Ah, la Côte des Basques ! Cet amphithéâtre majestueux sur l’horizon, ses vagues magnifiques, ses tontons surfeurs, ses lacets verdoyants, ses couchers de soleil, ses falaises, sa villa Belza… C’est LA carte postale de Biarritz. Et dire qu’elle est passée à un cheveu d’être complètement défigurée par des appétits immobiliers gargantuesques des années soixante et soixante-dix !
« Pharaonique » serait peut-être plus approprié au vu de la forme, entre vague et pyramide…
« Pharaonique » serait peut-être plus approprié au vu de la forme, entre vague et pyramide, de ce copié-collé d’urbanisme de La Grande Motte ou de la marina Baie des Anges sur la Côte d’Azur, transposé en terre basque. Des projets d’aménagement de la Côte des Basques, il y en a eu de nombreux. Vu de 2021, beaucoup semblent invraisemblables. Pourtant les grandes lignes de l’hallucinante marina que dévoile le maire d’alors, Guy Petit, en 1969, puis qu’il précise l’année suivante, n’ont rien du poisson d’avril.
Il est alors question d’adosser à la falaise, jusqu’à Marbella un bâtiment long de 1 200 mètres avec 1 500 logements a minima. Le bâti ne dépasserait pas la crête de la falaise, sauf à la pointe de la vague, au niveau du square de Beaurivage. Là, s’élèverait une tour de 50 mètres de hauteur. D’en haut on « bénéficiera, assure alors Guy Petit dans la Gazette de Biarritz, d’une vue exceptionnelle sur le Golfe. » Difficile d’en douter.
On peine en revanche à imaginer le spectacle vu de la mer : 3 800 parkings et garages, des ascenseurs, un boulevard large d’une cinquantaine de mètres entre Belza et Marbella pour relier la RN 10 et l’autoroute, un immense port de plaisance de 1 500 anneaux protégé par une digue partant de Marbella et une autre partant de Belza, un terre-plein de 19 hectares doté d’équipements sportifs et commerciaux, et, côté sud une vaste plage de sable recrée artificiellement. N’en jetez plus !
Mais d’où a germé cette idée ? Elle se veut une solution à la fois à la disparition de la plage à marée haute et une manière de consolider les falaises qui s’écroulent inexorablement sous l’action des sources qui les traversent et de l’érosion maritime. La mairie ne veut pas assumer le coût vertigineux des travaux de sauvetage. De tels aménagements touristiques sont censés représenter une manne pour la ville. Le plan ? Attirer plus de touristes tout en faisant assumer le gros du coût du confortement des falaises aux promoteurs.

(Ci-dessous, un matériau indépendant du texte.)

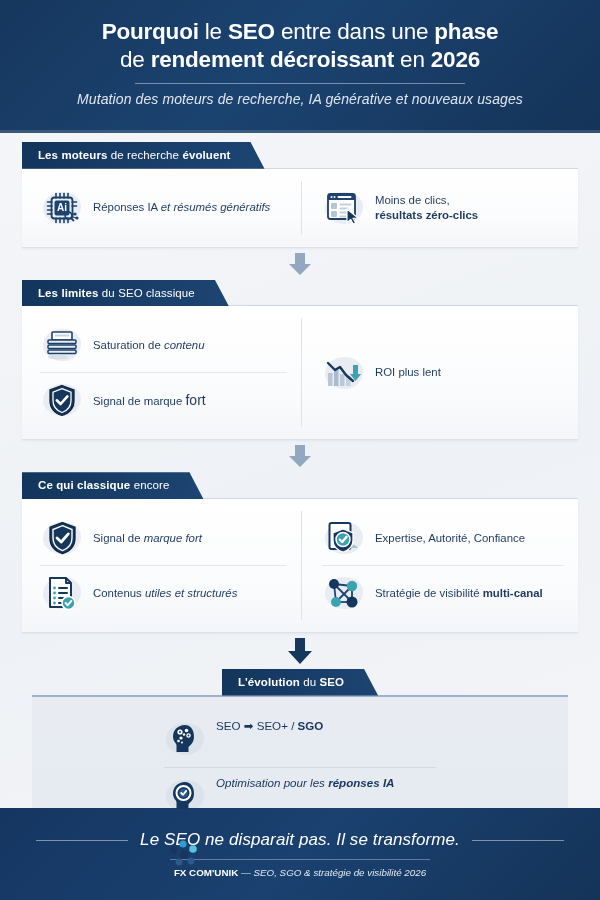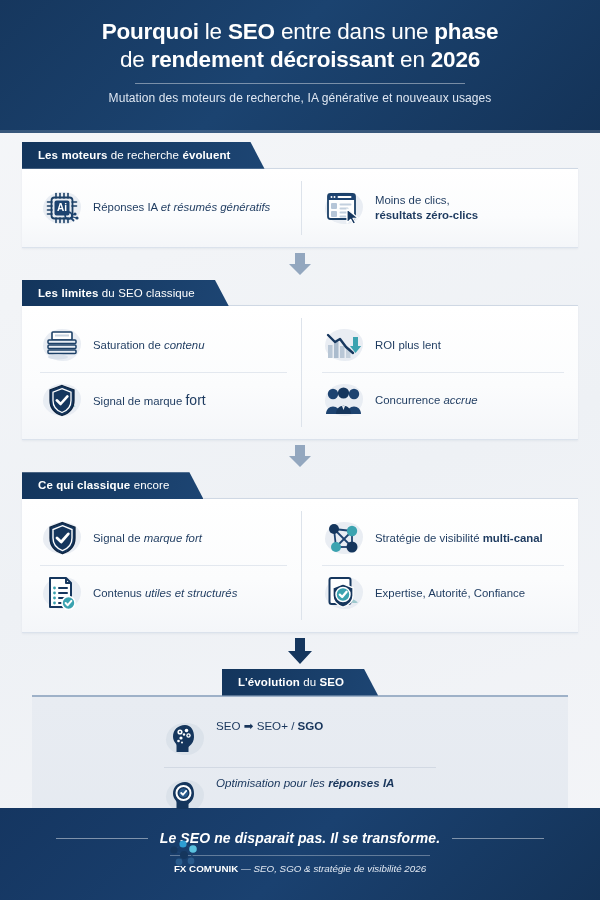"Mutation des moteurs de recherche," .subtitle { font-size: 12px -> 14px; font-style: none -> italic }
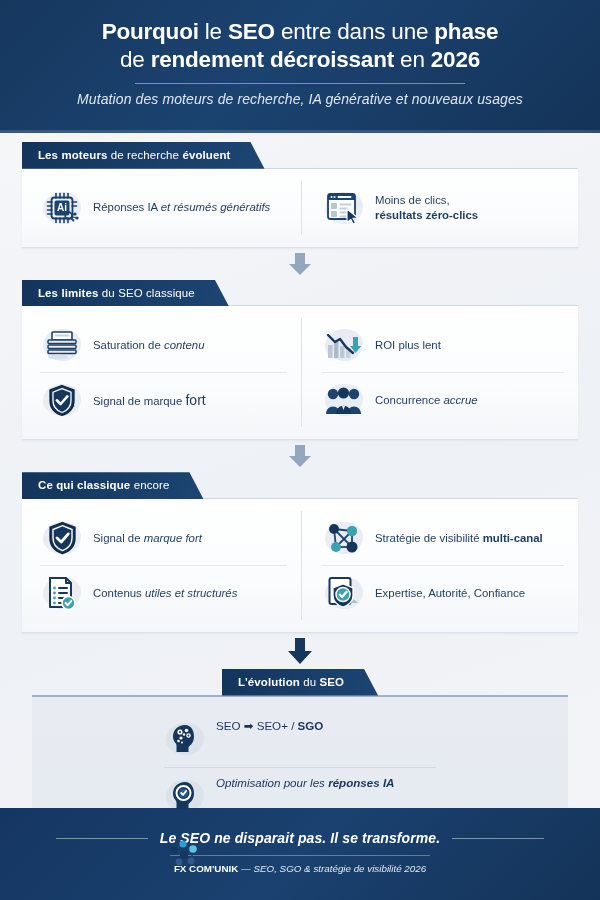"Concurrence accrue" div.item { html: <div> <span> <svg> <circle></circle> <path></path> <circle></circle> <path></path> <circle></circle> <path></path> <path></path> </svg> </span> <span><span>Concurrence </span><i>accrue</i></span> </div> -> none }
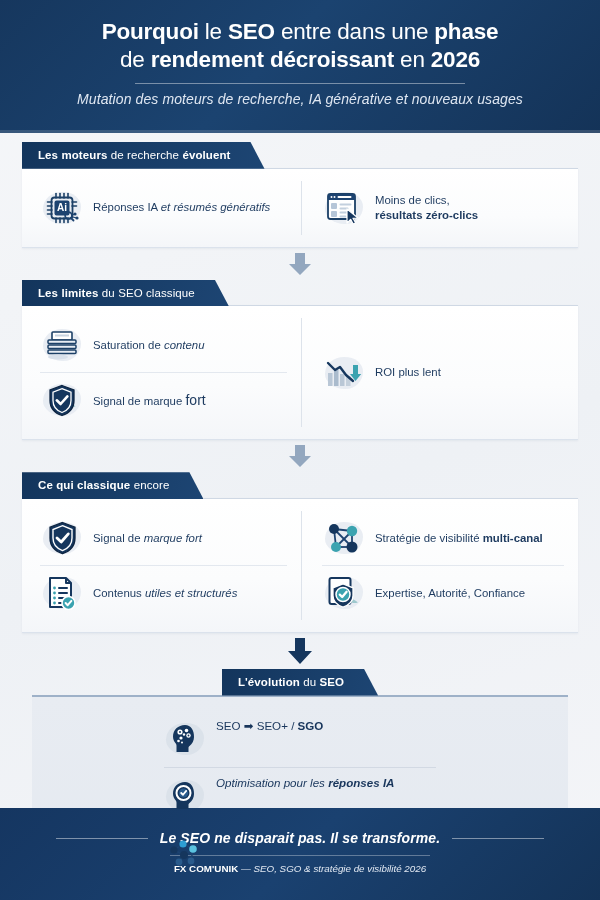"Stratégie de visibilité multi-canal" div.item { order: before "Expertise, Autorité, Confiance" -> after "Expertise, Autorité, Confiance" }
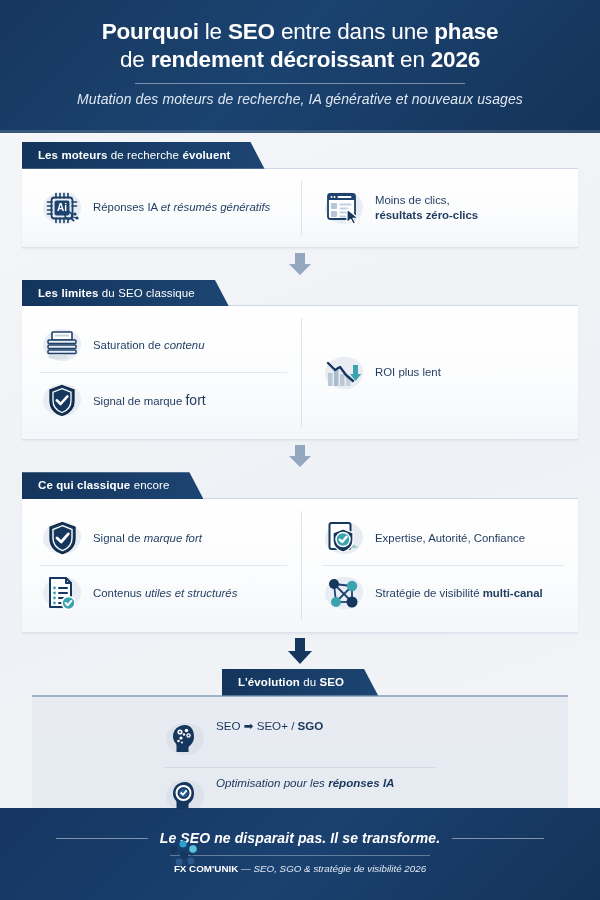"Le SEO ne disparait pas." .footer-quote { font-size: 14px -> 17px; font-weight: 700 -> 400 }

Le géographe et ancien universitaire Pierre Laborde, amoureux de la Côte des Basques, grand collectionneur d’archives et auteur d’un ouvrage sur le sujet (1) consacre quelques pages à cette « utopie ». Il y voit la marque d’une époque. « Il fallait à tout prix lancer des projets pour développer le tourisme. Il y avait ce qu’on appelait la MIACA, la Mission interministérielle pour l’aménagement de la côte aquitaine. Il y avait des budgets fléchés pour encourager le développement touristique du littoral. Sauf que ce projet a fait scandale. Il y a eu une forte opposition des Biarrots. »
Des conseillers municipaux démissionnent. Des associations entrent en lutte contre le projet. Le sujet enflamme les campagnes électorales. L’émission « La France défigurée » consacre même un dossier à la marina de Biarritz. Mais plus que ces levées de boucliers, c’est parce que l’instigateur du programme, « un certain M. Sinaï, est inculpé pour escroquerie et abus de confiance que le projet est abandonné définitivement ».
On est en 1973. Les années suivantes, sous le mandat de Bernard Marie plusieurs projets d’aménagement voient le jour. S’ils sont moins imposants, il est toujours question de construire, dos aux falaises, ensembles hôteliers, logements touristiques, locaux commerciaux ou plage permanente, quand ce n’est pas l’idée du port de plaisance qui resurgit.
La dernière tentative en date, en 1980 ne se réalisera jamais. Une directive relative à la protection du littoral vient de passer en 1979. Ses effets, encore timides, marquent toutefois les prémices d’une prise de conscience. Suivra, en 1986, la plus protectrice loi littoral. De quoi assécher les appétits de béton côtier.
Avec une marina en lieu et place des lacets, avec un port, le décor aurait-il continué de séduire les surfeurs du monde entier ? Peu probable : que seraient devenues les déferlantes qui font la renommée du site ? Avec vue sur vague géante de béton, pas certain non plus que les fidèles de la plateforme de voyage Trip Advisor lui auraient à plusieurs reprises décerné le titre de « plus belle plage de France ».
(1) « La Côte des Basques, plage sublime » par Pierre Laborde (Éditions Pimientos).